Please keep to the lines below from the one with "the stations located in the mountains." through the one with "- The fact that", and restate them word for word, ends included.

(Structured diff data)

------------------------------

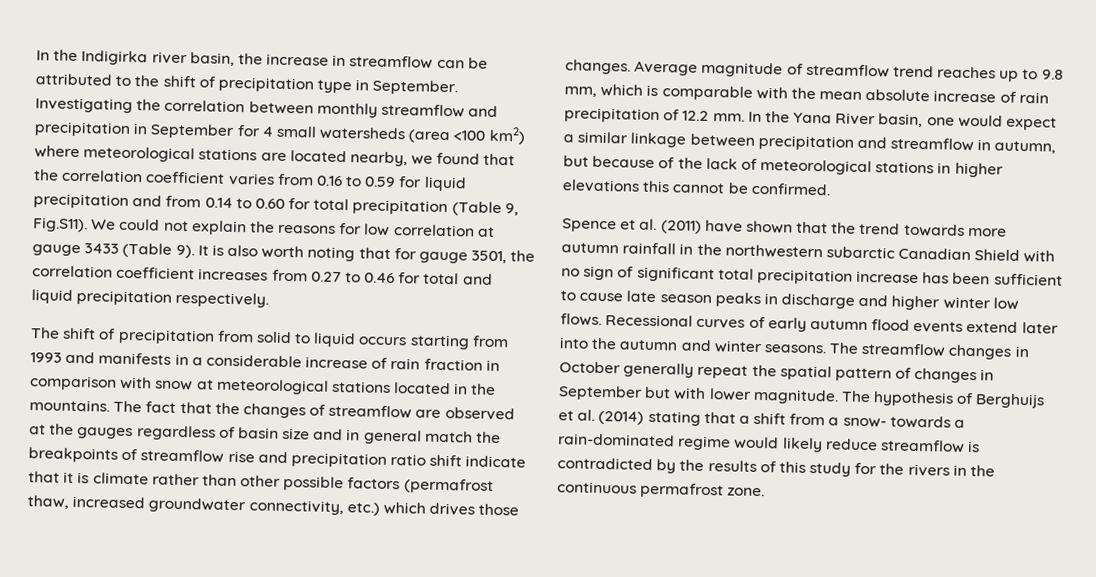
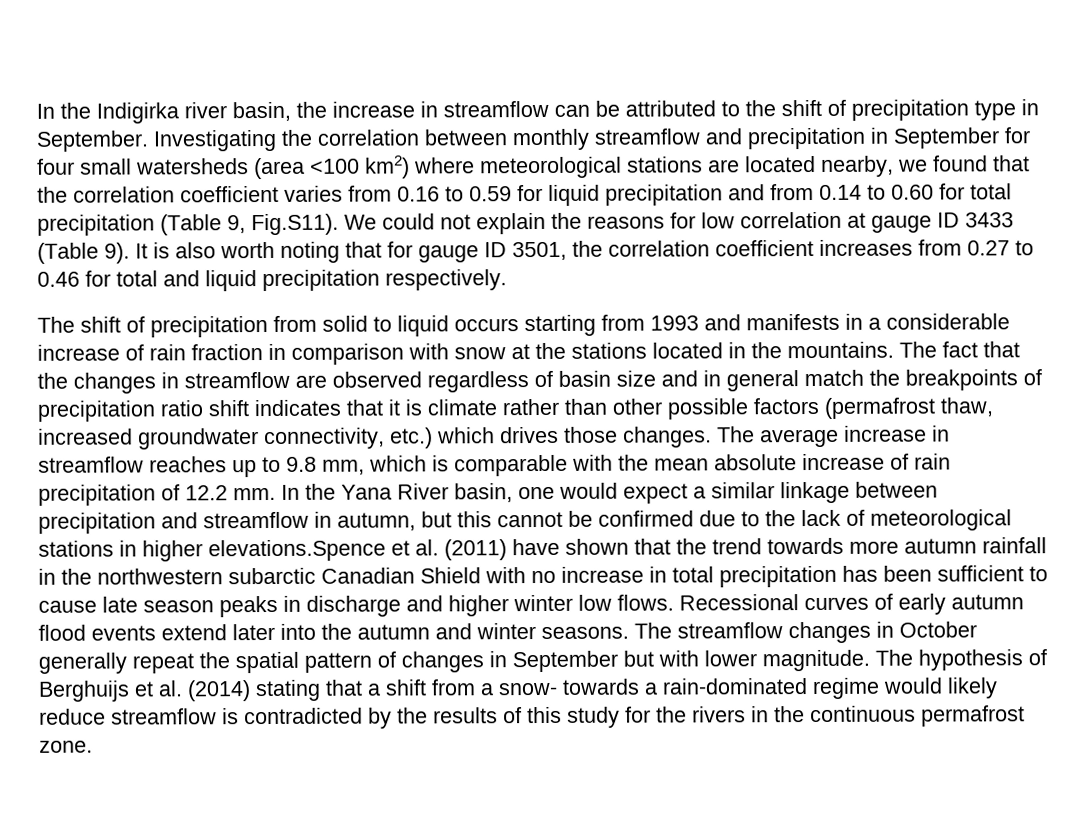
- Investigating the correlation between monthly streamflow and precipitation in September for 4 small watersheds (area <100 km2) where meteorological stations are located nearby, we found that the correlation coefficient varies from 0.16 to 0.59 for liquid precipitation and from 0.14 to 0.60 for total precipitation (Table 9, Fig.S11). We could not explain the reasons for low correlation at gauge 3433 (Table 9).
+ Investigating the correlation between monthly streamflow and precipitation in September for four small watersheds (area <100 km2) where meteorological stations are located nearby, we found that the correlation coefficient varies from 0.16 to 0.59 for liquid precipitation and from 0.14 to 0.60 for total precipitation (Table 9, Fig.S11). We could not explain the reasons for low correlation at gauge ID 3433 (Table 9).
- It is also worth noting that for gauge 3501, the correlation coefficient increases from 0.27 to 0.46 for total and liquid precipitation respectively.
+ It is also worth noting that for gauge ID 3501, the correlation coefficient increases from 0.27 to 0.46 for total and liquid precipitation respectively.
- The shift of precipitation from solid to liquid occurs starting from 1993 and manifests in a considerable increase of rain fraction in comparison with snow at meteorological stations located in the mountains.
+ The shift of precipitation from solid to liquid occurs starting from 1993 and manifests in a considerable increase of rain fraction in comparison with snow at the stations located in the mountains.
- The fact that the changes of streamflow are observed at the gauges regardless of basin size and in general match the breakpoints of streamflow rise and precipitation ratio shift indicate that it is climate rather than other possible factors (permafrost thaw, increased groundwater connectivity, etc.) which drives those changes.
+ The fact that the changes in streamflow are observed regardless of basin size and in general match the breakpoints of precipitation ratio shift indicates that it is climate rather than other possible factors (permafrost thaw, increased groundwater connectivity, etc.) which drives those changes.
- Average magnitude of streamflow trend reaches up to 9.8 mm, which is comparable with the mean absolute increase of rain precipitation of 12.2 mm.
+ The average increase in streamflow reaches up to 9.8 mm, which is comparable with the mean absolute increase of rain precipitation of 12.2 mm.
- In the Yana River basin, one would expect a similar linkage between precipitation and streamflow in autumn, but because of the lack of meteorological stations in higher elevations this cannot be confirmed.
- Spence et al. (2011) have shown that the trend towards more autumn rainfall in the northwestern subarctic Canadian Shield with no sign of significant total precipitation increase has been sufficient to cause late season peaks in discharge and higher winter low flows.
+ In the Yana River basin, one would expect a similar linkage between precipitation and streamflow in autumn, but this cannot be confirmed due to the lack of meteorological stations in higher elevations.Spence et al. (2011) have shown that the trend towards more autumn rainfall in the northwestern subarctic Canadian Shield with no increase in total precipitation has been sufficient to cause late season peaks in discharge and higher winter low flows.

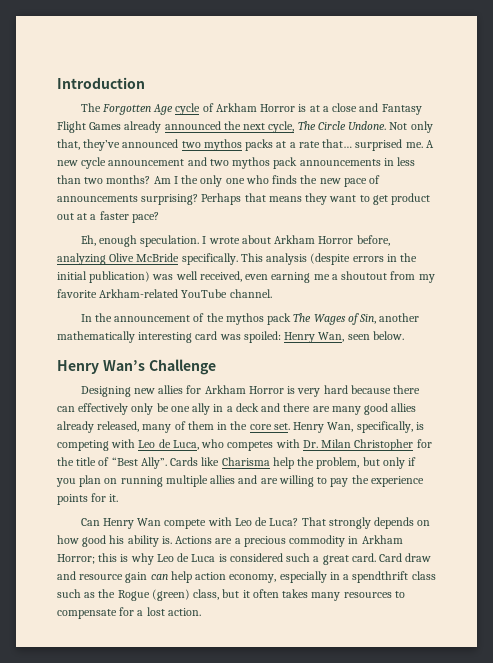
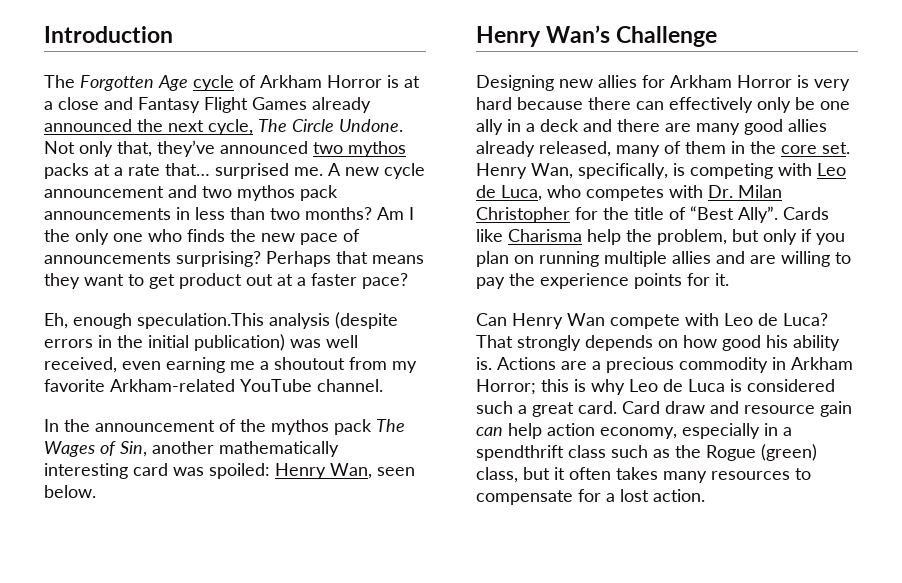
- Eh, enough speculation. I wrote about Arkham Horror before, analyzing Olive McBride specifically. This analysis (despite errors in the initial publication) was well received, even earning me a shoutout from my favorite Arkham-related YouTube channel.
+ Eh, enough speculation.This analysis (despite errors in the initial publication) was well received, even earning me a shoutout from my favorite Arkham-related YouTube channel.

------------------------------

> [Exercise answer]
+ The shift of precipitation from solid to liquid occurs starting from 1993 and manifests in a considerable increase of rain fraction in comparison with snow at the stations located in the mountains.
- The fact that the changes of streamflow are observed at the gauges regardless of basin size and in general match the breakpoints of streamflow rise and precipitation ratio shift indicate that it is climate rather than other possible factors (permafrost thaw, increased groundwater connectivity, etc.) which drives those changes.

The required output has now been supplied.